The local elections on Thursday took place in 88 councils - England saw 2,370 seats contested in 27 county councils, six unitary authorities, one metropolitan authority and two mayoralties. All of the councils in Scotland and Wales were up for election. Some of the results were declared in the early hours of 5 May but the vast majority were announced during the day.

A by-election in Manchester Gorton, triggered by the death of Labour MP Gerald Kaufman, was also due to take place but has now been delayed until the day of the general election.

Will it be a wipe out for Labour? What will the results tell us about the general election?

While the results on Friday will not be a direct read-across for the Westminster elections in five weeks’ time, they will provide a crucial indicator as to whether Ms May’s Conservatives are gaining traction in the three regions where the local elections are taking place.

One analysis by Robert Hayward, a Tory peer and pollster, suggests that Labour could lose around 125 council seats across the UK as he predicted the worst local election results for an opposition party since 1985 – excluding the years when there was also a general election.

Speaking to The Independent, John Curtice, a professor of politics at the University of Strathclyde, who is considered one of the country’s top polling experts, said he was expecting Labour to lose seats in Scotland, Wales and parts of England. “They’re losing ground everywhere,” he said.

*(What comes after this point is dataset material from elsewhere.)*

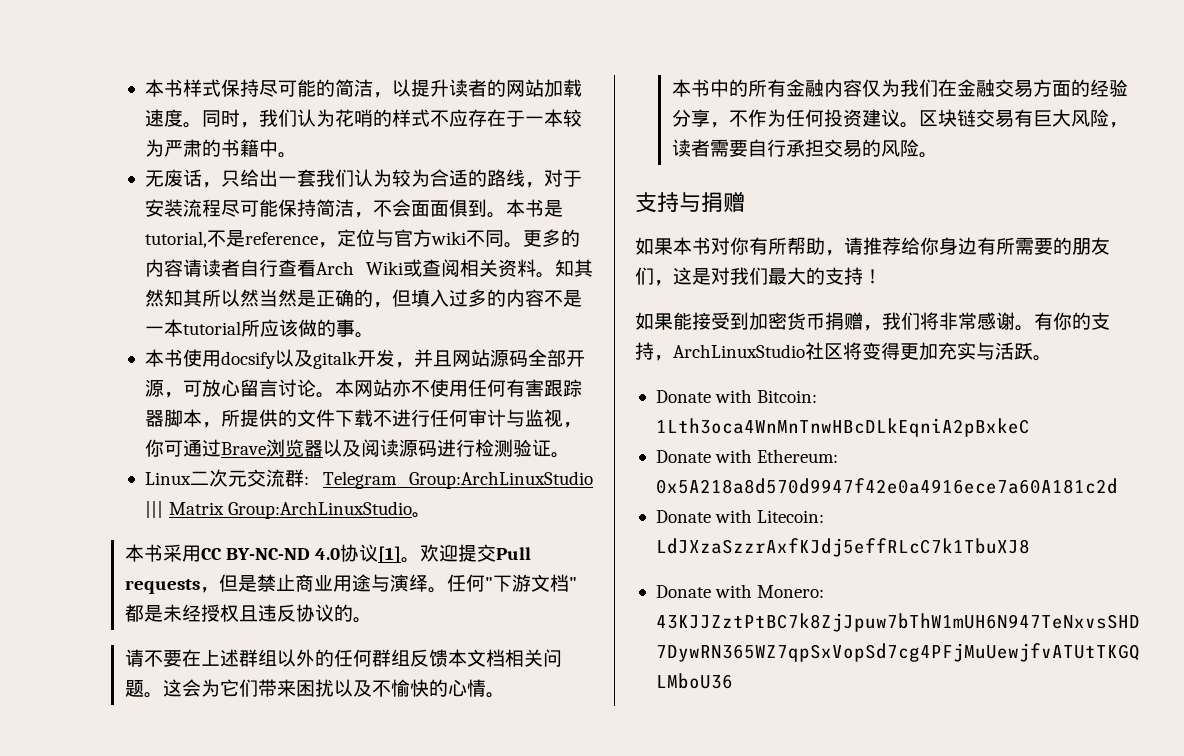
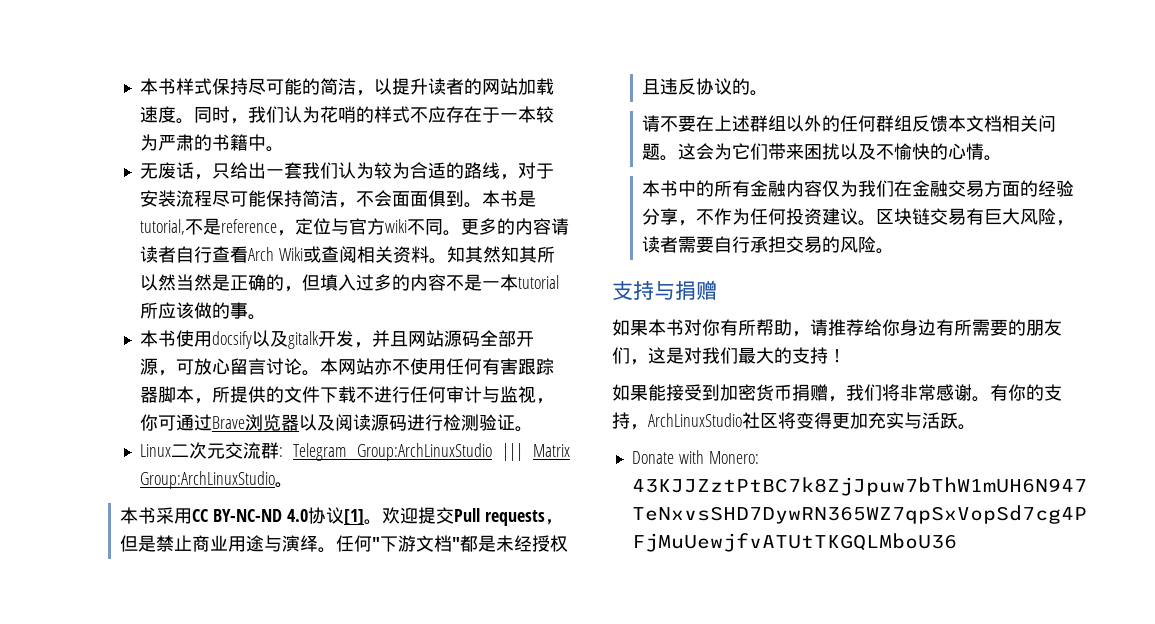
- Donate with Bitcoin: 1Lth3oca4WnMnTnwHBcDLkEqniA2pBxkeC
- Donate with Ethereum: 0x5A218a8d570d9947f42e0a4916ece7a60A181c2d
- Donate with Litecoin: LdJXzaSzzrAxfKJdj5effRLcC7k1TbuXJ8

He said the results will provide answers to how far the Conservatives have advanced. “Is it on the kind of scale you might expect from the opinion polls or not?” he said.

“How far do they advance in Scotland? Is the SNP slipping, if so, by how much?

“They will give us further information, further to that of opinion polls, as to where the parties stand at the beginning of the campaign. They won’t necessarily tell you where we’ll end up at the end of the campaign. They will provide us with an indication as to whether or not Theresa May has made a good bet or not.

“They should be making really big gains if they’re doing as well as the opinion polls suggest,” he added. “There should be a very substantial movement in their direction.”